The following represents the CTC's LoadL_config file.

#
# Machine Description
#
ARCH = R6000
 
#
#  Specify LoadLeveler Administrators here:
#
LOADL_ADMIN = loadl admin1 admin2 admin3 admin4
 
#
# Default to starting LoadLeveler daemons when requested
#
START_DAEMONS = TRUE
 
#
# Machine authentication
#
# If TRUE, only connections from machines in the ADMIN_LIST are accepted.

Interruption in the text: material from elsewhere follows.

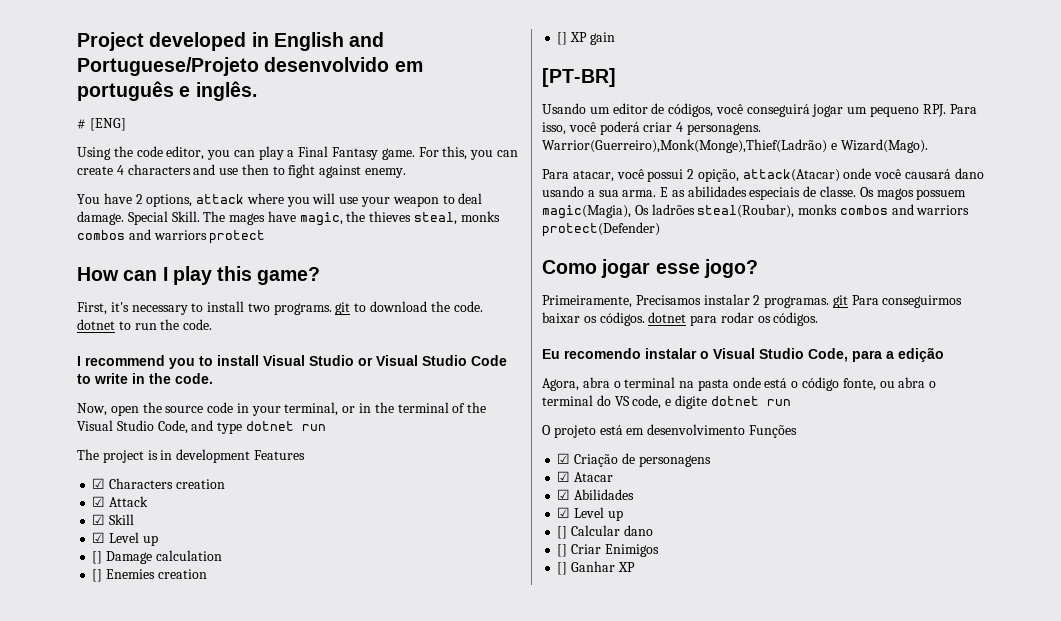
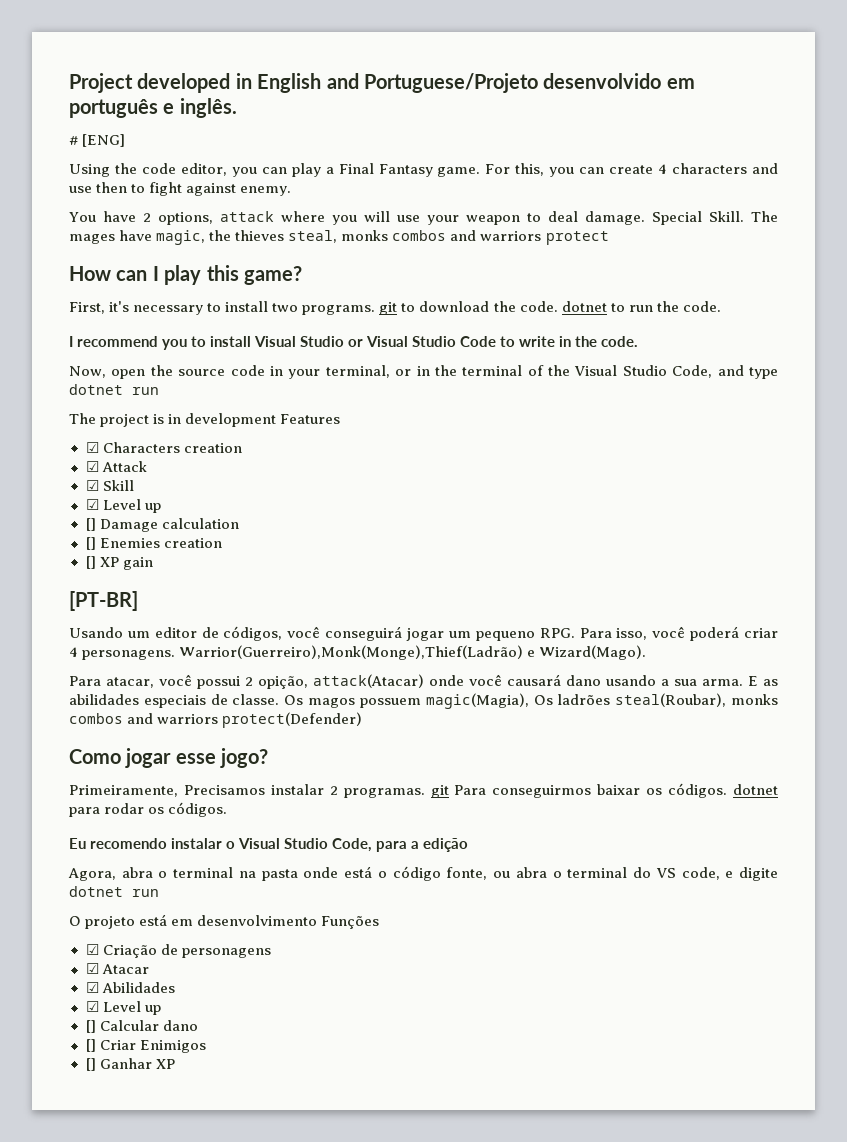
[922,104,946,117] RPJ. -> [539,628,575,638] RPG.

# If FALSE, connections from any machine are accepted.  Default if not
# specified is FALSE.
#
MACHINE_AUTHENTICATE = FALSE
 
#
# Specify which daemons run on each node
#
SCHEDD_RUNS_HERE = False
STARTD_RUNS_HERE = True
 
#
# Specify information for backup central manager
#
# CENTRAL_MANAGER_HEARTBEAT_INTERVAL = 300
# CENTRAL_MANAGER_TIMEOUT = 6
#
# Specify pathnames
#
RELEASEDIR = /usr/lpp/LoadL/nfs
LOCAL_CONFIG = $(tilde)/local/configs/LoadL_config.$(host)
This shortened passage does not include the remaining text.